LibGuides: Research Data Management: Storing & sharing data

Storing & archiving data after your project is done

It is important to keep your data around for a number of years (often specified in your project plan, funder requirements, or the law). Safely stored or archived data backs up your research and protects your scholarly reputation. You may also want to reuse the data later on.

Storing data involves arranging a secure solution using servers and/or devices, both during and after the data collection process. Sensitive data must be encrypted. Storage also involves some human consideration, too: who will be in charge of the stored data? Who will be trusted with access? How long should the data be stored, and who will securely delete it?

Archiving data entails more care: you will provide documentation, prepare the data for long-term storage, and straighten out institutional or organizational support. You may have to work out an archiving solution with your department or institution, or you may choose to submit the data to a trusted repository. The method of archiving your data may therefore also be how you share your data.

Repositories: CUNY Academic Works and more

A repository is an online vault for materials contributed by many people. Depending on the repository, its contents can be publicly available, restricted to certain people, or embargoed (delayed for a number of months).

The below repositories accept data. You may have to apply to be able to contribute your materials. All contributions are credited to you and belong to you.

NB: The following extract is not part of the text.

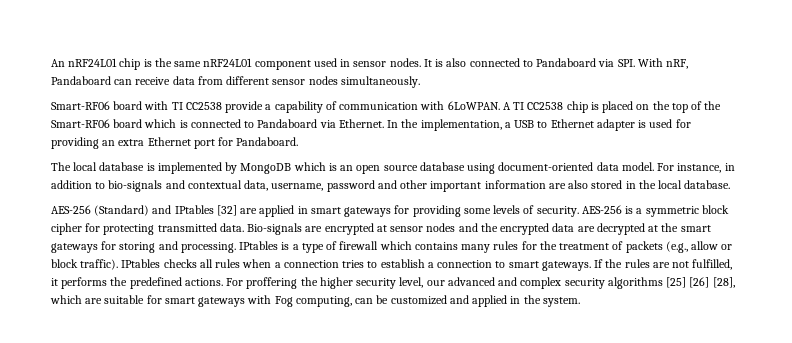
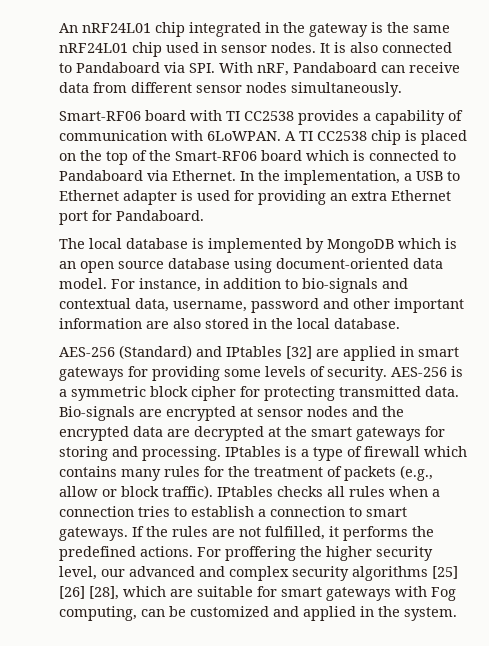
- An nRF24L01 chip is the same nRF24L01 component used in sensor nodes.
+ An nRF24L01 chip integrated in the gateway is the same nRF24L01 chip used in sensor nodes.
- Smart-RF06 board with TI CC2538 provide a capability of communication with 6LoWPAN.
+ Smart-RF06 board with TI CC2538 provides a capability of communication with 6LoWPAN.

Other repositories not listed may be built to accept articles only; others accept supplemental data bundled with the article.

CUNY Academic Works

John Jay's institutional repository, CUNY Academic Works, accepts publications, data sets, creative works, and more. Submissions are open access with the possibility of embargoing. See submission policies. Questions about Academic Works? Email Prof. Ellen Sexton (esextonATjjay.cuny.edu).

Subject-specific data repositories:

ICPSR: social science data
National Archive of Criminal Justice Data
Resource Center for Minority Data
DataOne: earth data
Digital history and classics studies
List of repositories for historians. Includes archeology, epigraphy, manuscript studies.
Zenodo
Universal repository, launched May 2013 by CERN
Mega-list from re3data
Searchable, browsable catalog of data repositories. (Formerly Databib.)
Mega-list from UM
Sorted by subject area.
Mega-list from DataCite
This Google Drive spreadsheet lists out many repositories by subject, location, and deposit requirements.

Why should you share your data?

How do researchers share their data?

Many scholars choose to make their research data available to the scholarly community or to the public by:

submitting the data to a repository: open (public), restricted (not public), or embargoed (delayed for a number of months)
including the data as supplemental material in a journal article
giving their data a DOI and citing it, and/or
personally providing the data on request

• • • • •

Why would researchers share their data?

Reproducibility: a scientifically responsible project enables reproducibility by providing documentation and data (and, when applicable, code)

Impact: authors who share their data are cited more*

Funder or journal requirements or recommendations: some funders, like NIH, and some journals, like PLoS, require that data be shared.
In 2013, the White House issued a memo directing that research funded by major federal agencies must be publicly accessible, and that those agencies should strengthen policies on managing and sharing scientific data

For science! / For the humanities!: Shared data can be reused (and cited, of course) and contribute to the progress of human knowledge

* More impact — references:

Amy M. Pienta, George Alter, Jared Lyle. (2010) The Enduring Value of Social Science Research: The Use and Reuse of Primary Research Data. ICPSR. hdl.handle.net/2027.42/78307
Piwowar H., Day R., Fridsma D. (2007) Sharing Detailed Research Data Is Associated with Increased Citation Rate. PLoS ONE 2(3): e308. doi:10.1371/journal.pone.0000308

Before sharing data, consider...

Is there any private or revealing information in these data?
Are the data in their final (not preliminary) state?
Are your data properly licensed and credited to you / your project?
Have your project collaborators agreed that the data should be shared?
Have you included the necessary documentation and metadata?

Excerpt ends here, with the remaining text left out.